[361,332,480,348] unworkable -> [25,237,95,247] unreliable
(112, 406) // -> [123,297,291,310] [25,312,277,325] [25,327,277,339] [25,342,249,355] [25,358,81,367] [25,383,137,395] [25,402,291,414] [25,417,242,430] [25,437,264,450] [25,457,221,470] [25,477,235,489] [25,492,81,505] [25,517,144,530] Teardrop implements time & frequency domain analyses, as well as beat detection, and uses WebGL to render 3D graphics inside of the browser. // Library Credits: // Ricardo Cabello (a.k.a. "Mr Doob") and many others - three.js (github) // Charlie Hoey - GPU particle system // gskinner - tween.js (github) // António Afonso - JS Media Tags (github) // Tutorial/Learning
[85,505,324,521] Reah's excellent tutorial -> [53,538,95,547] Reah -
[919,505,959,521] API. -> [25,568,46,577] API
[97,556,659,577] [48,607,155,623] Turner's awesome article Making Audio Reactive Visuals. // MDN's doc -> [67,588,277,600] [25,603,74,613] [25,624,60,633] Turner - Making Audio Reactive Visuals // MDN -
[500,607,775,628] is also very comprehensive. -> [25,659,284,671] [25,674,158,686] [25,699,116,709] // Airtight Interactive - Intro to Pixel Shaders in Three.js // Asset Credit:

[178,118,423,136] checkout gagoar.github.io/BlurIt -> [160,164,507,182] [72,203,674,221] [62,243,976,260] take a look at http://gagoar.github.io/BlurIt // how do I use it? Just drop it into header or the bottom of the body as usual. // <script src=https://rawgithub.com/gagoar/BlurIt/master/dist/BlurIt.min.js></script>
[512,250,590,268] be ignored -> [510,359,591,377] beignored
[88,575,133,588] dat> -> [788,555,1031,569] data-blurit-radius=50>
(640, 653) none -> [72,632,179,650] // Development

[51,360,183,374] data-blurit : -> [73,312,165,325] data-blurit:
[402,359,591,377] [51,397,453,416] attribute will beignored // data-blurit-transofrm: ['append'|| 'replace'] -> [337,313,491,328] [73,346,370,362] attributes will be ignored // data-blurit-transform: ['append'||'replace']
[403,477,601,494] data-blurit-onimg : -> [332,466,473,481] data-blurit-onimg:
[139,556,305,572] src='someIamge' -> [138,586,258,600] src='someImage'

********************

## Requirement:
Reproduce all of the records precisely. No word may differ.

## Task solution:
[361,332,480,348] unworkable -> [25,237,95,247] unreliable
(112, 406) // -> [123,297,291,310] [25,312,277,325] [25,327,277,339] [25,342,249,355] [25,358,81,367] [25,383,137,395] [25,402,291,414] [25,417,242,430] [25,437,264,450] [25,457,221,470] [25,477,235,489] [25,492,81,505] [25,517,144,530] Teardrop implements time & frequency domain analyses, as well as beat detection, and uses WebGL to render 3D graphics inside of the browser. // Library Credits: // Ricardo Cabello (a.k.a. "Mr Doob") and many others - three.js (github) // Charlie Hoey - GPU particle system // gskinner - tween.js (github) // António Afonso - JS Media Tags (github) // Tutorial/Learning
[85,505,324,521] Reah's excellent tutorial -> [53,538,95,547] Reah -
[919,505,959,521] API. -> [25,568,46,577] API
[97,556,659,577] [48,607,155,623] Turner's awesome article Making Audio Reactive Visuals. // MDN's doc -> [67,588,277,600] [25,603,74,613] [25,624,60,633] Turner - Making Audio Reactive Visuals // MDN -
[500,607,775,628] is also very comprehensive. -> [25,659,284,671] [25,674,158,686] [25,699,116,709] // Airtight Interactive - Intro to Pixel Shaders in Three.js // Asset Credit:

[178,118,423,136] checkout gagoar.github.io/BlurIt -> [160,164,507,182] [72,203,674,221] [62,243,976,260] take a look at http://gagoar.github.io/BlurIt // how do I use it? Just drop it into header or the bottom of the body as usual. // <script src=https://rawgithub.com/gagoar/BlurIt/master/dist/BlurIt.min.js></script>
[512,250,590,268] be ignored -> [510,359,591,377] beignored
[88,575,133,588] dat> -> [788,555,1031,569] data-blurit-radius=50>
(640, 653) none -> [72,632,179,650] // Development

[51,360,183,374] data-blurit : -> [73,312,165,325] data-blurit:
[402,359,591,377] [51,397,453,416] attribute will beignored // data-blurit-transofrm: ['append'|| 'replace'] -> [337,313,491,328] [73,346,370,362] attributes will be ignored // data-blurit-transform: ['append'||'replace']
[403,477,601,494] data-blurit-onimg : -> [332,466,473,481] data-blurit-onimg:
[139,556,305,572] src='someIamge' -> [138,586,258,600] src='someImage'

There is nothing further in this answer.